The diet of our earlier ancestors was quite different from the one we have today. It consisted mainly of coarse food like raw meat, nuts, leaves and roots, which required extensive mastication force. Therefore, their bodies were suited with larger jaws that provided enough spacing to accommodate three pairs of molar teeth on each dental arch. Nowadays we boil, steam, bake, chop, cook, cut and dice almost every meal, making unnecessary an extra set of molars. With the evolution of the human race and the change in our diet, our jaws have become smaller and thinner providing no room for the third molars. Evolutionary biologists now classify wisdom teeth as vestigial organs or body parts that have become functionless due to evolution.

So they’re a product of evolution, then?

Yes. Our oldest ancestors relied more heavily on their larger jaws and teeth to be able to consume a tough and chewy diet consisting of leaves, roots and raw meats. Having 32 teeth was advantageous for greater chewing surface area. Having all 32 teeth was also advantageous just in terms of numbers and in the situation when a tooth — or teeth — were lost, there would be other teeth to chew [with]. Over time, man’s jaw has become smaller in size, possibly to accommodate a larger brain and cranium, or due to change in diet. As this has occurred, the jaw, in many cases, has become too small for the wisdom teeth to erupt.

Do all people get four?

Although most people typically get all four wisdom teeth, about 9 to 30 percent of Americans of European descent will get fewer than the ‘standard four.’ About 11 to 40 percent of African Americans and Asian Americans will develop fewer than four. Topping the list is the Inuit population of Alaska and Canada, who seem to develop missing one or more wisdom teeth 45 percent of the time. Some people are even lucky enough to develop extra, or supernumerary, wisdom teeth which are referred to as fourth molars. This happens about 2.1 percent of the time and most often occurs in the maxilla or top jaw.

Why are they more likely to not grow in straight — need to be taken out?

If there is inadequate arch space in the upper and lower arches, the jaws, this may prevent the wisdom teeth from erupting fully. Thus, space constraints may cause wisdom teeth to grow in at different angles. Once they come in partially, the overlying gum tissue can become infected due to food impaction in the area, as the wisdom teeth are hard to clean, thus they need to be removed in a timely fashion when patients are young and at the peak of their healing ability.

Why are they called wisdom teeth? Will I be less wise without them?

Third molars have been referred to as ‘wisdom teeth’ since the 17th century. In fact, initially, they were termed ‘teeth of wisdom’ and then later changed to ‘wisdom teeth’ in the 19th century. Eruption of these teeth is between the ages of 17 and 25 when a person reaches adulthood. Linguistic experts agree that they are called wisdom teeth because they appear once the brain undergoes full development. Research shows the brain does not achieve full maturation until the age of 25. Having your wisdom teeth extracted does not mean you will lose your wisdom, but you may lose some of the problems associated with them — such as pain, infection and bad breath.
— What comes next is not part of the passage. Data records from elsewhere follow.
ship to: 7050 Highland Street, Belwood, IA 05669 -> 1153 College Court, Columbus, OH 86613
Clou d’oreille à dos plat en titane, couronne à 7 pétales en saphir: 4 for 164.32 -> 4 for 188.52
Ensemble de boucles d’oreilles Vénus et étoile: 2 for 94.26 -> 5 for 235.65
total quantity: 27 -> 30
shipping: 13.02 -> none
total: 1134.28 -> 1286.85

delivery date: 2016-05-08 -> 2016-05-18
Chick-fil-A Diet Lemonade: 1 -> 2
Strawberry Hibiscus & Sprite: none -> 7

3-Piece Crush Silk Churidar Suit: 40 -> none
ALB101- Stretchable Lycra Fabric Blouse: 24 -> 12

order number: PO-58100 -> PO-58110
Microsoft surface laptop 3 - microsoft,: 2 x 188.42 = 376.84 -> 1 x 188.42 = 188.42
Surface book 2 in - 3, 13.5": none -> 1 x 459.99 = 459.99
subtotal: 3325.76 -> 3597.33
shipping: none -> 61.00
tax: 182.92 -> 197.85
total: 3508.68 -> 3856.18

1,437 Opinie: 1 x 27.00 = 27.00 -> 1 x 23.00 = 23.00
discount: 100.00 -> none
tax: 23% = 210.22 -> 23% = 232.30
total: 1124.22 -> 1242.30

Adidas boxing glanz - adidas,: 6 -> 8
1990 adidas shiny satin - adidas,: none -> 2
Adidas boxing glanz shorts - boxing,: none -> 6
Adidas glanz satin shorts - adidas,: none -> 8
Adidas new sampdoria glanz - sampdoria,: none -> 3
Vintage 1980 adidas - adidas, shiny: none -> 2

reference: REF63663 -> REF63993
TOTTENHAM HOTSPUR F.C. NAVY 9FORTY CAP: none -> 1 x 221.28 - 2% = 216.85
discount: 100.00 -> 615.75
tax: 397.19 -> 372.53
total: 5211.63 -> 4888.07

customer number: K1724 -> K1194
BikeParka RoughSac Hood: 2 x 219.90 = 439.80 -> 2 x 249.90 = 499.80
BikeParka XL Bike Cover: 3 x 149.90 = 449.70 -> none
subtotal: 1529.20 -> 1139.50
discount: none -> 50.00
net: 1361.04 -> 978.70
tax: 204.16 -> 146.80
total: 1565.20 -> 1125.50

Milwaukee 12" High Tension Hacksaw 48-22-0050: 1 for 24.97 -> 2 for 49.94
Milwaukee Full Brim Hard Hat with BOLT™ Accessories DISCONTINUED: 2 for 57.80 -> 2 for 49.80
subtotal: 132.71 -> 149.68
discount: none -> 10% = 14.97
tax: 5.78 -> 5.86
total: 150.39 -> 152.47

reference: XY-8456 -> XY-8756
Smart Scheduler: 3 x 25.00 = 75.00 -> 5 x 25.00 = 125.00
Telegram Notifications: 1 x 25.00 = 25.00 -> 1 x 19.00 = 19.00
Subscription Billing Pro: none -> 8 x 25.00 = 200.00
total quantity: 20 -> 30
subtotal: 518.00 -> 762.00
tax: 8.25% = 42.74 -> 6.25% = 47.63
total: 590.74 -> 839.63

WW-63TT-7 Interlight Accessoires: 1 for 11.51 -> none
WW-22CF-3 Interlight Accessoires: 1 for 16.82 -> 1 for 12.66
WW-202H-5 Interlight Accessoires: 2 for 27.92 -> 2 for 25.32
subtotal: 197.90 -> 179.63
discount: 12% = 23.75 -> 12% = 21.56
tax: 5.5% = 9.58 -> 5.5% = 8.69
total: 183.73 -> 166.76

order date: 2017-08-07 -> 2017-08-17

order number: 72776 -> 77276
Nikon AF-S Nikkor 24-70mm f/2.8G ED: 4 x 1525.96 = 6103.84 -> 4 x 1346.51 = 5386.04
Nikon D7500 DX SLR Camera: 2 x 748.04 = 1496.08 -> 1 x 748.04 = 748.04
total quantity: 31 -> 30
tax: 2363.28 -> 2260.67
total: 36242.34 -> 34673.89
How can people monitor or take care of their wisdom teeth properly?

Seeing your general dentist every six months is a great start. They will take radiographs, evaluate for decay, gingival health and help reinforce proper oral hygiene. The teeth can be monitored via routine, dental x-rays, panorex radiography or new technology 3D scanners (CBCT). If your wisdom teeth are not impacted, a functional occlusion routine evaluation by your general dentist along with radiographs are a great way to monitor wisdom teeth. If they have any concerns, they will refer you to an oral and maxillofacial surgeon for further evaluation and treatment.